Jadi lihatlah beberapa nama ini. Ai Fa, Jiba Ruu, Mia Lea, Darmu Ruu, Dan Rutim, Diga Suun. Inilah nama orang-orang di pinggir hutan. Sebagian besar hanyalah transliterasi langsung, tetapi dengan beberapa di antaranya ada pilihan yang harus dibuat. Melihat semua nama ini, saya perhatikan bahwa banyak dari mereka memiliki aliran yang bagus. Mereka menggulung lidah dengan mudah. Jadi ketika memutuskan apakah akan mentransliterasi nama sebagai “Darmu Ruu” atau “Darum Ruu”, saya memilih yang pertama, karena yang terakhir berbunyi sedikit dengan ‘m’ diikuti oleh ‘r’. Ini adalah jenis karakteristik yang saya gunakan untuk mendefinisikan bahasa lama mereka, yang akan mereka ucapkan sebelum bermigrasi ke tepi hutan dan mengadopsi bahasa lokal, hanya menyimpan nama mereka.

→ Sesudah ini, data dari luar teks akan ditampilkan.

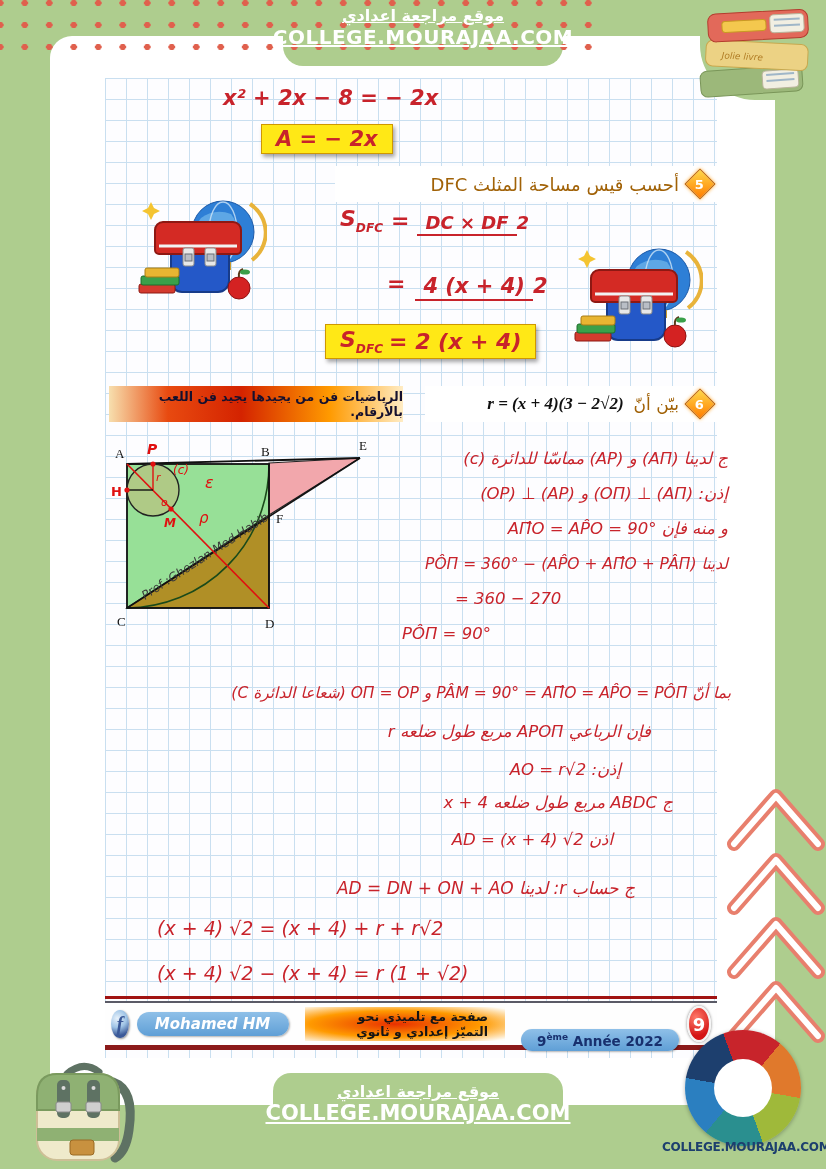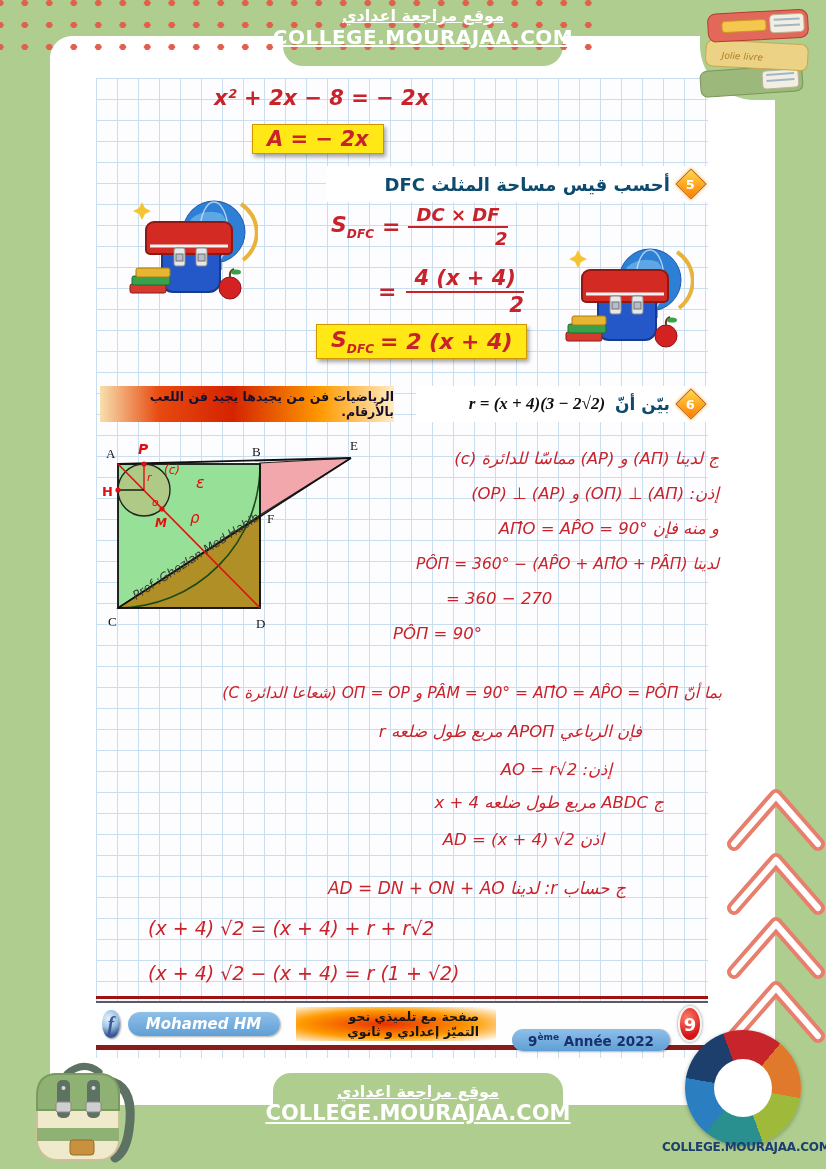--- a/index.html
+++ b/index.html
@@ -31,7 +31,7 @@
   .ftr-text .l2{font-size:21px;font-weight:bold;text-decoration:underline;}
   
   .paper{
-    left:96px;top:78px;width:612px;height:980px;background-color:#fdfdff;z-index:2;
+    left:105px;top:78px;width:612px;height:980px;background-color:#fdfdff;z-index:2;
     background-image:linear-gradient(#c9dff0 1px,rgba(0,0,0,0) 1px),
                      linear-gradient(90deg,#c9dff0 1px,rgba(0,0,0,0) 1px);
     background-size:21px 21px;

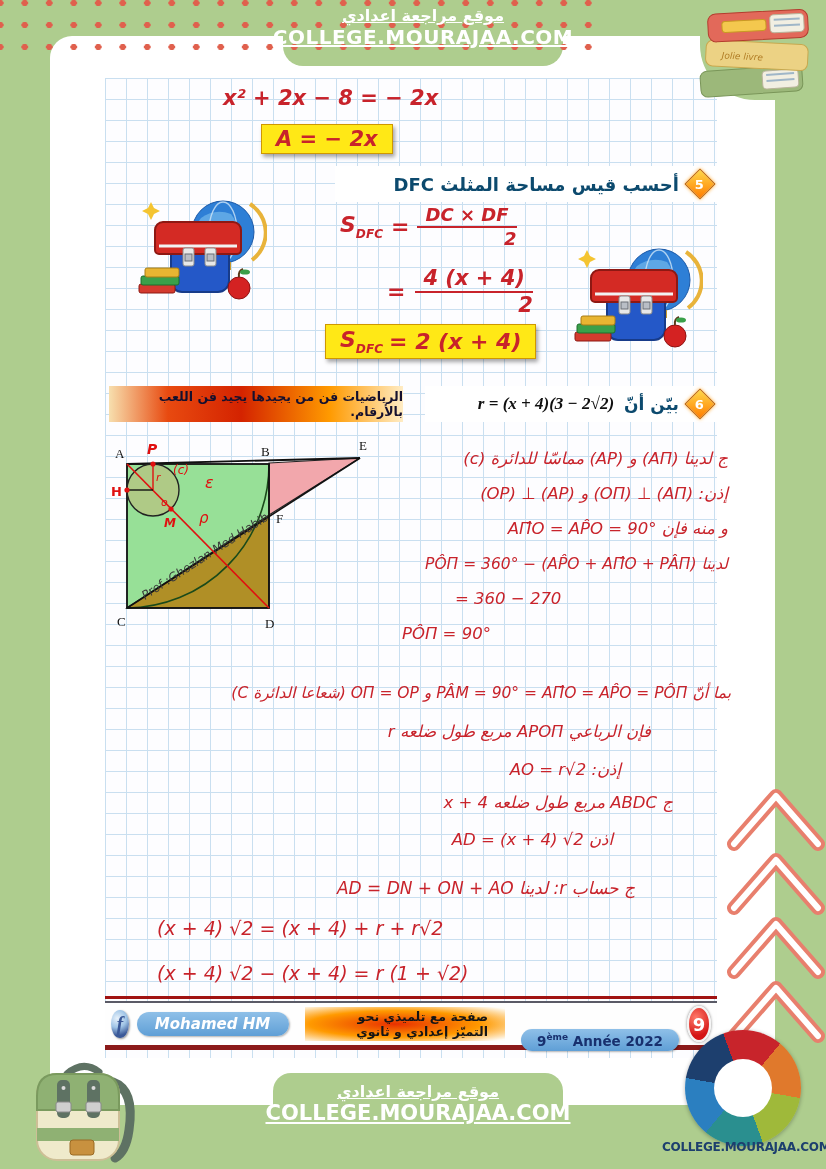--- a/index.html
+++ b/index.html
@@ -46,7 +46,7 @@
     border:1px solid #b75d00;transform:rotate(45deg);display:flex;align-items:center;justify-content:center;
     box-shadow:0 0 4px rgba(255,150,0,.8);flex:0 0 auto;}
   .diamond span{transform:rotate(-45deg);color:#ffffff;font-size:13px;font-weight:bold;}
-  .sectitle{font-weight:bold;font-size:18px;color:#0c4a6e;}
+  .sectitle{font-weight:normal;font-size:18px;color:#a16207;}
   .banner{
     display:flex;align-items:center;justify-content:center;direction:rtl;
     background:linear-gradient(90deg,#f7dfae 0%,#e84a10 20%,#d42300 45%,#ff9a00 75%,#ffecc4 100%);

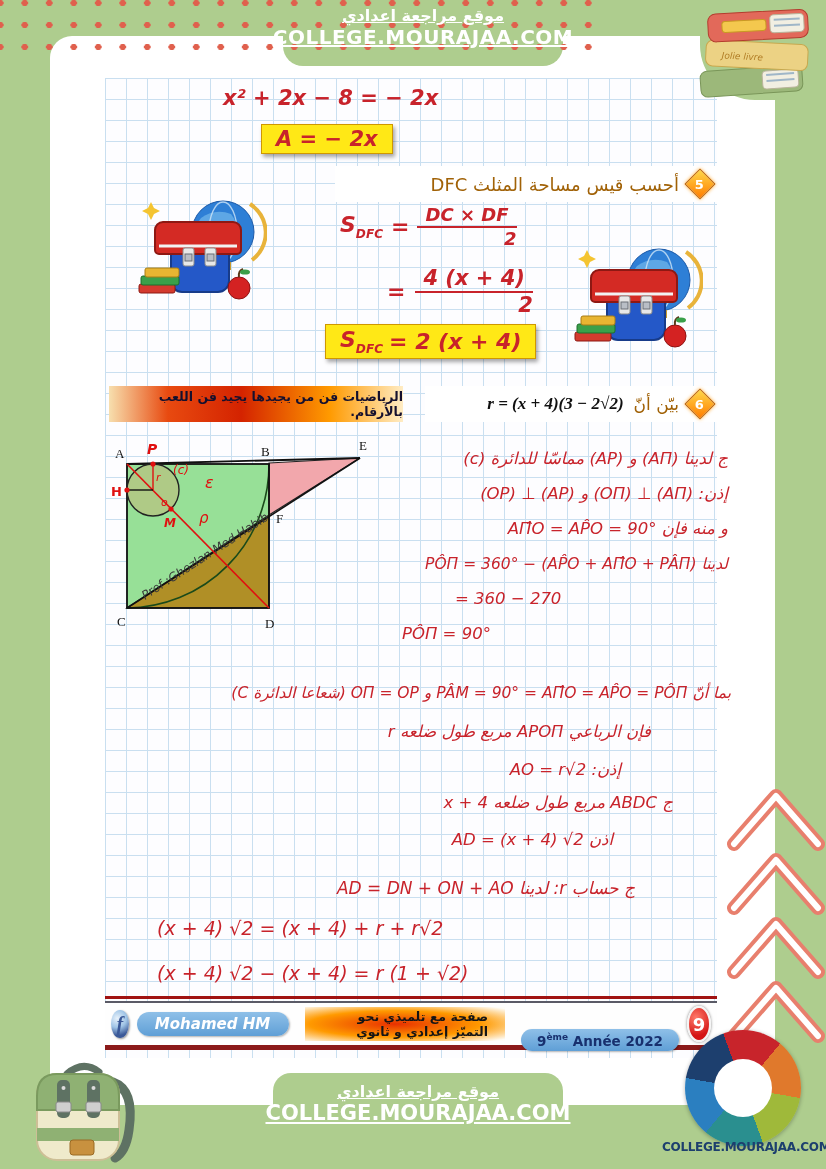--- a/index.html
+++ b/index.html
@@ -38,7 +38,7 @@
   }
   .hw{color:#c8232b;font-style:italic;}
   .ybox{background:#ffe816;border:1px solid #cf9700;box-shadow:2px 3px 4px rgba(0,0,0,.35);padding:2px 14px;}
-  .frac{display:inline-flex;flex-direction:column;align-items:flex-end;vertical-align:middle;}
+  .frac{display:inline-flex;flex-direction:row;align-items:flex-start;vertical-align:middle;margin-top:8px;}
   .frac .num{padding:0 8px 1px;border-bottom:2px solid #c8232b;}
   .sub{font-size:.55em;vertical-align:-6px;}
   .secbar{background:#ffffff;display:flex;direction:rtl;align-items:center;gap:10px;padding:0 6px;box-sizing:border-box;}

Saya juga memastikan bahwa kami menggunakan konsonan yang cukup sederhana. Kembali ke jilid pertama, ada sedikit lelucon tentang bagaimana tidak ada orang di tepi hutan yang bisa mengucapkan nama belakang Asuta, Tsurumi. Kata ‘ts’ tidak diragukan lagi sulit bagi mereka. Terkait dengan itu, ‘r’ mereka mungkin berbeda dari yang ada di Jepang, menyebabkan mereka tersandung di atasnya. Tapi bagaimanapun, tidak ada ‘ts’ dalam bahasa pinggir hutan, dan juga tidak ada ‘br’ atau ‘sn’ atau ‘fl’. Nama seperti Gazraan diperbolehkan karena ‘z’ dan ‘r’ berada dalam suku kata yang terpisah. Itu pasti nama yang luar biasa, bagaimanapun juga.

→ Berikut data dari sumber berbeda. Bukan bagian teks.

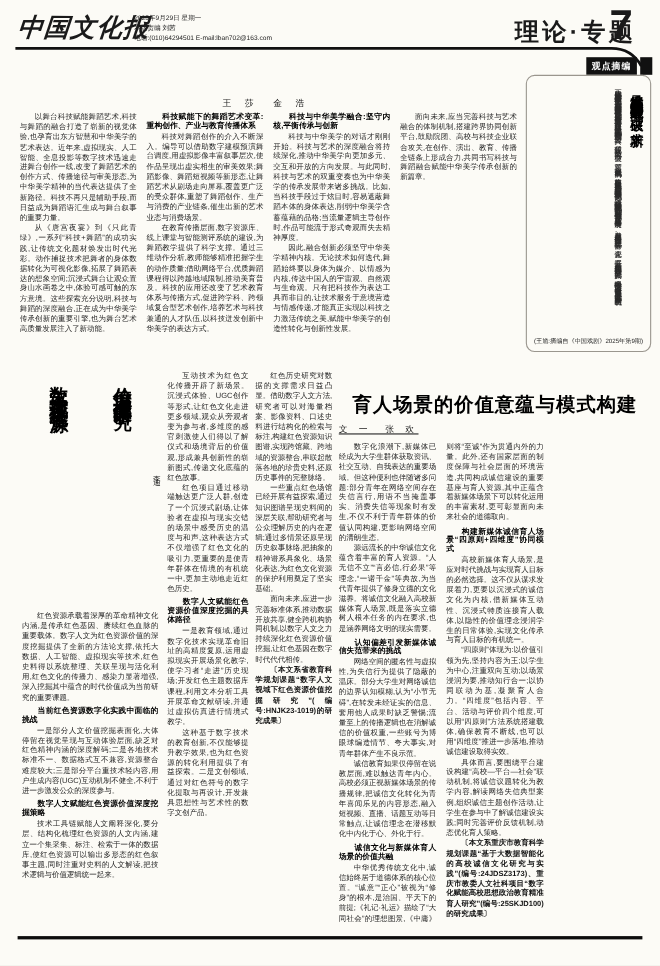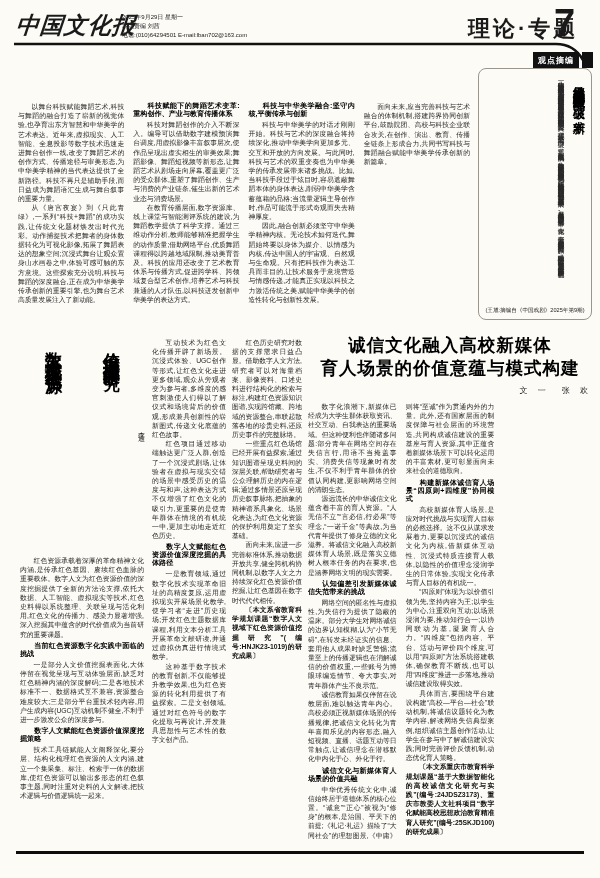--- a/index.html
+++ b/index.html
@@ -98,6 +98,7 @@
     <div class="digest-attr">(王馗:摘编自《中国戏剧》2025年第9期)</div>
   </div>
 
+  <div class="a1-authors">王 莎　金 浩</div>
   <div class="a1-body bodytext cols4">
       <p>以舞台科技赋能舞蹈艺术,科技与舞蹈的融合打造了崭新的视觉体验,也孕育出东方智慧和中华美学的艺术表达。近年来,虚拟现实、人工智能、全息投影等数字技术迅速走进舞台创作一线,改变了舞蹈艺术的创作方式、传播途径与审美形态,为中华美学精神的当代表达提供了全新路径。科技不再只是辅助手段,而日益成为舞蹈语汇生成与舞台叙事的重要力量。</p>
       <p>从《唐宫夜宴》到《只此青绿》,一系列“科技+舞蹈”的成功实践,让传统文化题材焕发出时代光彩。动作捕捉技术把舞者的身体数据转化为可视化影像,拓展了舞蹈表达的想象空间;沉浸式舞台让观众置身山水画卷之中,体验可感可触的东方意境。这些探索充分说明,科技与舞蹈的深度融合,正在成为中华美学传承创新的重要引擎,也为舞台艺术高质量发展注入了新动能。</p>

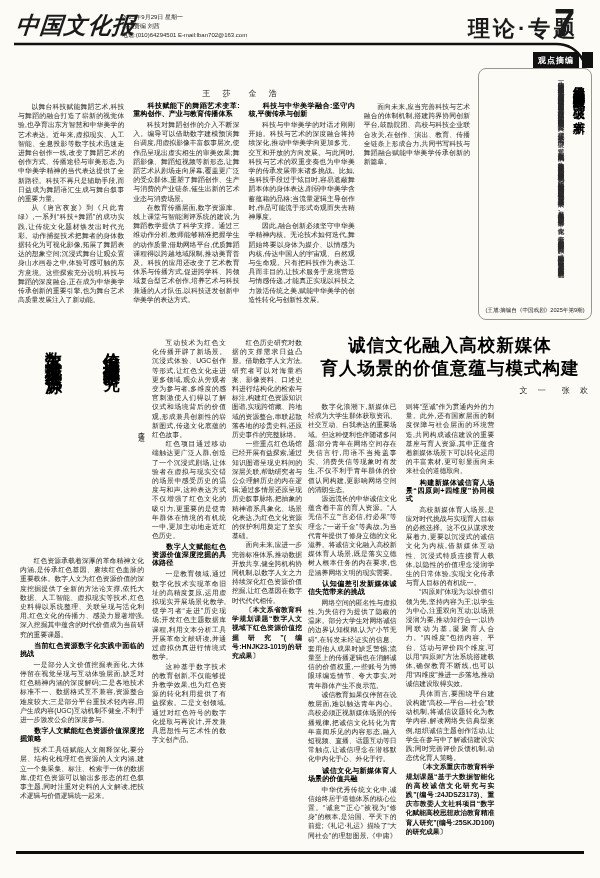--- a/index.html
+++ b/index.html
@@ -136,7 +136,7 @@
       <p class="note">〔本文系省教育科学规划课题“数字人文视域下红色资源价值挖掘研究”(编号:HNJK23-1019)的研究成果〕</p>
     </div>
 
-  <div class="a3-headline"><span>诚信文化融入高校新媒体</span><br><span>育人场景的价值意蕴与模式构建</span></div>
+  <div class="a3-headline"><br><span>育人场景的价值意蕴与模式构建</span></div>
   <div class="a3-authors">文 一　张 欢</div>
   <div class="a3-body bodytext cols3">
       <p>数字化浪潮下,新媒体已经成为大学生群体获取资讯、社交互动、自我表达的重要场域。但这种便利也伴随诸多问题:部分青年在网络空间存在失信言行,用语不当掩盖事实、消费失信等现象时有发生,不仅不利于青年群体的价值认同构建,更影响网络空间的清朗生态。</p>

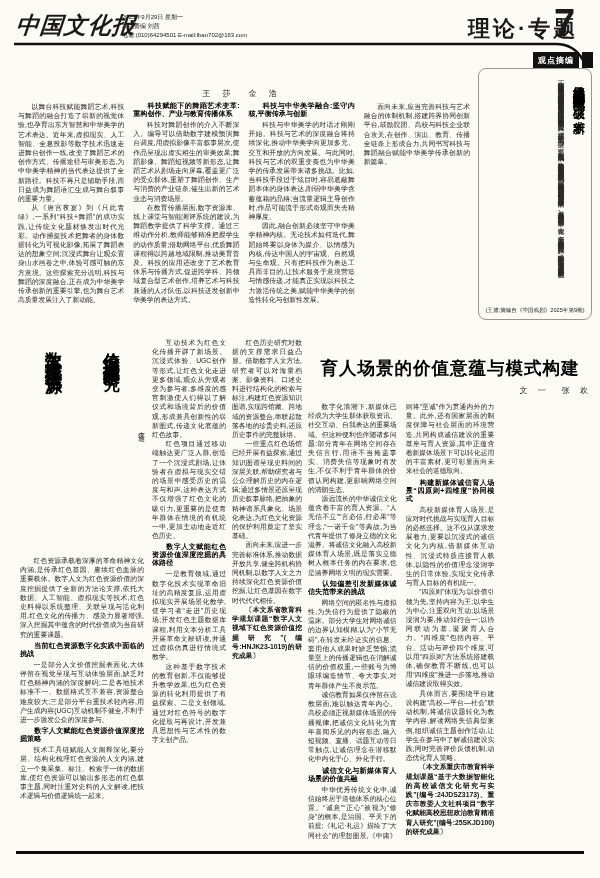--- a/index.html
+++ b/index.html
@@ -65,8 +65,8 @@
   
   .a3-headline { position:absolute; left:308px; top:334px; width:284px; text-align:center;
     font-size:17.5px; line-height:23px; font-weight:bold; letter-spacing:1px; color:#000; }
-  .a3-authors { position:absolute; left:308px; top:385px; width:284px; text-align:right;
-    font-size:8px; letter-spacing:4px; color:#222; }
+  .a3-authors { position:absolute; left:308px; top:385px; width:284px; text-align:left;
+    font-size:8px; letter-spacing:4px; color:#222;text-decoration:underline; }
   .a3-body { position:absolute; left:308px; top:402px; width:284px; }
   
   .bottom-rule { position:absolute; left:16px; top:851px; width:568px; height:2.5px; background:#0d0d0d; }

Juga, saat mentransliterasi, terkadang Anda menggandakan atau memotong vokal karena perlu. Seperti, klan Suun awalnya hanya “Sun.” Seharusnya mudah untuk memahami mengapa hal itu menjadi masalah dalam bahasa Inggris. Itu tidak seharusnya diucapkan seperti yang Anda inginkan secara alami untuk membacanya.
Dan kemudian Anda memiliki kata dan nama lain ini yang mungkin berasal dari bahasa Kerajaan Selva Barat. Giba, Mundt, Grigee, Giiz, Tara, Tarapa, Apas, Totos, Chatchi, dan sebagainya. Kata-kata ini seharusnya memiliki beberapa karakteristik yang berbeda dari kata-kata milik masyarakat di tepi hutan. Suara lebih keras, kombinasi konsonan lebih banyak, lebih banyak kekerasan, lebih sedikit kehalusan. Ini mungkin tidak terlalu jelas, tetapi ketika Anda melihat lebih dekat, perbedaannya akan terlihat.
Meskipun, beberapa pembaca mungkin ingat bahwa ada satu nama lain yang muncul dan sangat menonjol dari yang lain: Duke of Genos, Marstein. Untuk semua itu nama lain di dunia baru agak aneh dan asing, yang satu ini hampir tidak asing lagi. Kedengarannya seperti bahasa Jerman, atau salah satu bahasa Skandinavia. Itu saja membuatnya tidak seperti yang lain yang muncul sejauh ini. Kemungkinan besar itu karena dia seorang ningrat, dan orang-orang di kelasnya menyebut diri mereka berbeda. Tidaklah berlebihan untuk mengharapkan kelas penguasa secara efektif memiliki budaya yang berbeda dari orang biasa.
Nah, itu sudah cukup dengan pontifikasi saya yang bertele-tele. Saya akan menyelesaikannya dengan berterima kasih kepada penerjemah, Matthew Warner, karena mengangguk dan mengikuti semua detail cerewet yang telah saya tulis di atas. Dan juga untuk penulisnya, EDA, karena telah menyusun cerita ini dengan cara yang bijaksana. Itu memiliki jumlah pesona yang mengejutkan, dan saya menantikan sisanya. Seharusnya ini waktu yang tepat.